For all other documents claiming to be
XHTML 1.0, a
content-type
of application/xhtml+xml
MUST be used.
XHTML 1.1
For the 1.1 version of XHTML
the specifications are clear: text/html
MAY NOT be
used. The XHTML "native"
content type of application/xhtml+xml
SHOULD be used,
whilst the generic XML content
type of application/xml
MAY be used.
This soup of content types leaves us with a fairly clear course of
action for 1.1: if we use
XHTML 1.1
2,
we should serve application/xhtml+xml
as the content type.
The horror! The Horror! 3
You've guessed it. Serving up a document containing what is to
all intents and purposes
XHTML as
text/html
simply means that browsers will jump into error
correcting mode and deal. Serving the same document as
application/xhtml+xml
will, in most cases, present the user
with a download dialogue of some sort.
This is undesirable. Sadly there is no way out offered by the specifications, so we'll have to roll our own.
mod_rewrite trickery
Running modern versions of the Apache web server gives you the possibility of voodoo - the mod_rewrite type. What we want to do is make sure that only those browsers who can handle XHTML documents get the content-type identifying it as such.
HTTP gives us the ability
to do this. Most user-agents will
4
send the Accept
5
request header, which
... can be used to specify certain media types which are acceptable for the response. Accept headers can be used to indicate that the request is specifically limited to a small set of desired types, as in the case of a request for an in-line image.
This is called content negotiation and is exactly what we want. User-agents
which believe, correctly or incorrectly, that they can handle
XHTML should
include the string application/xhtml+xml
in their list of
accepted content-types.
If they do, we can use this fact to both comply with the specification and avoid making a mess of other browser's handling of our pages by invoking the following magic:
RewriteEngine On RewriteCond %{HTTP_ACCEPT} application/xhtml\+xml RewriteCond %{HTTP_ACCEPT} !application/xhtml\+xml\s*;\s*q=0 RewriteCond %{REQUEST_URI} \.html$ RewriteCond %{THE_REQUEST} HTTP/1\.1 RewriteRule .* - "[T=application/xhtml+xml; charset=ISO-8859-1]"
The above could either be placed in the Apache main configuration file,
a separate file included by the main configuration, or even in a
.htaccess
-file.
Written in more humane language, the rule works as follows:
Turn the rewrite engine on ; If HTTP_ACCEPT contain the string "application/xhtml\+xml" AND HTTP_ACCEPT does not contain "application/xhtml\+xml\s*;\s*q=0" AND REQUEST_URI ends in ".html" AND THE_REQUEST is a HTTP/1.1 THEN change the content-type sent to "application/xhtml\+xml"
Please note that the above algorithm does not take into consideration the q-paramater -- and it really, really should.
I know, I know ...
This, as I am painfully aware, does not solve the problem that any
XHTML 1.1
content is served up as text/html
to browsers who
don't happen to understand application/xhtml\+xml
.
Technically speaking this is in grave violation of the specification.
Ignoring, for a moment, that most things these days violate one specification or other, methods exist to solve the problem by alternative means.

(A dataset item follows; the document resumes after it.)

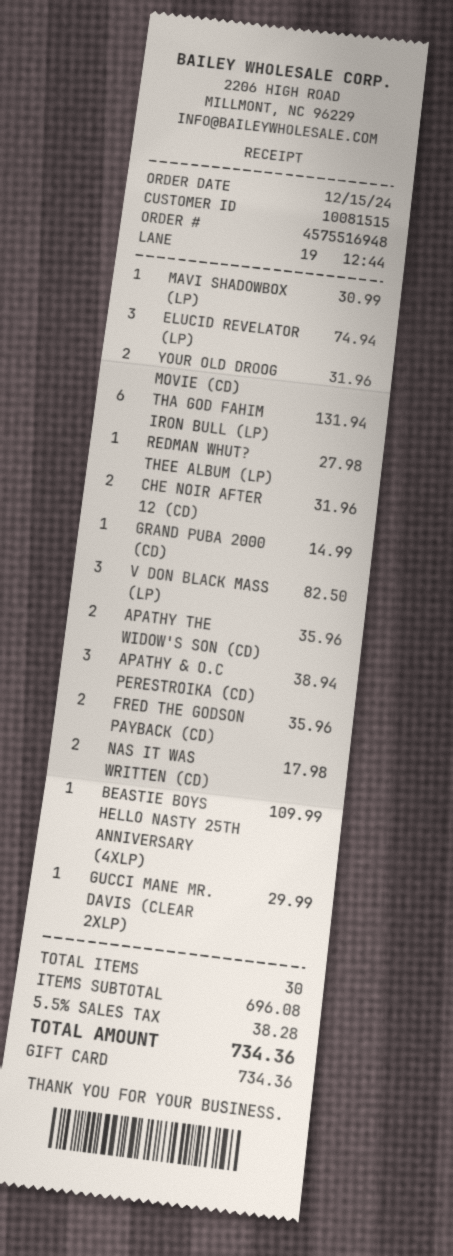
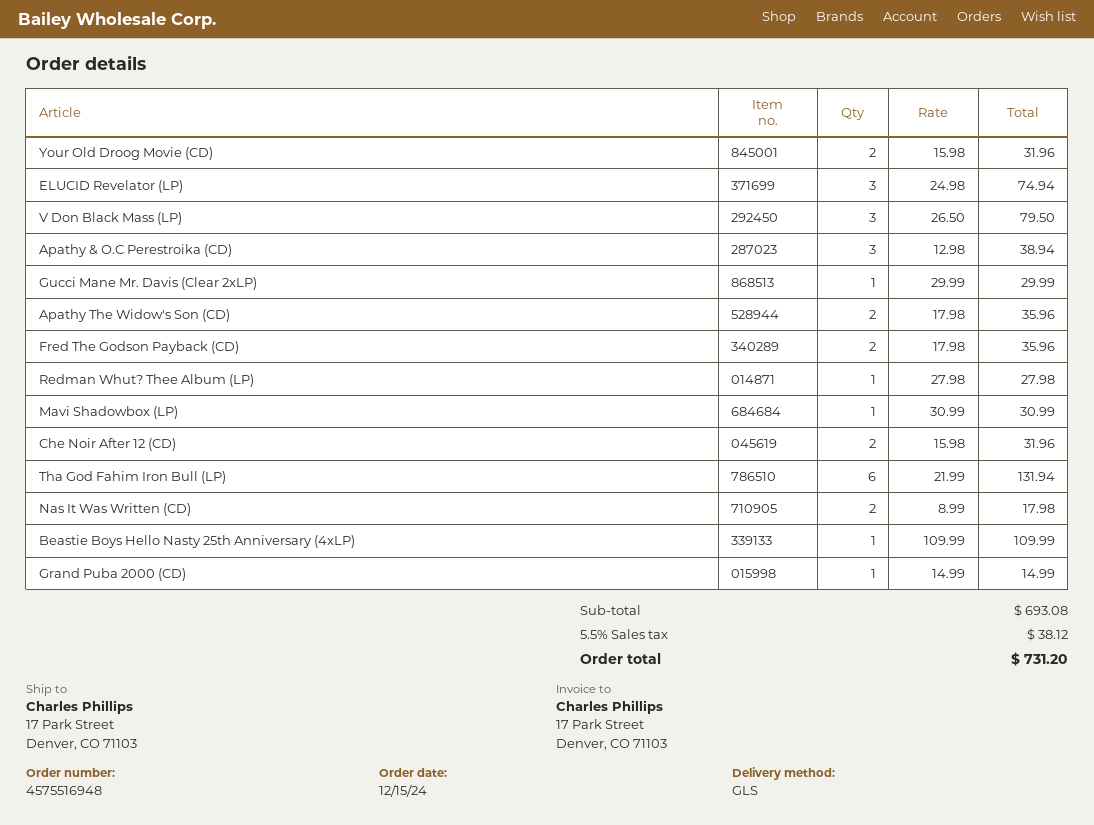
V DON BLACK MASS (LP): 3 for 82.50 -> 3 for 79.50
subtotal: 696.08 -> 693.08
tax: 5.5% = 38.28 -> 5.5% = 38.12
total: 734.36 -> 731.20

Content could be stored in the XHTML format on the server and - since XHTML is just another XML-based language - converted to plain HTML on the fly. With heavy caching this might not even be painful.
The method outlined in this document, however, does really no harm. It will get the job done without too much pain, and saves the author from embedding each page into a server-side browser accept detect-and-decide script.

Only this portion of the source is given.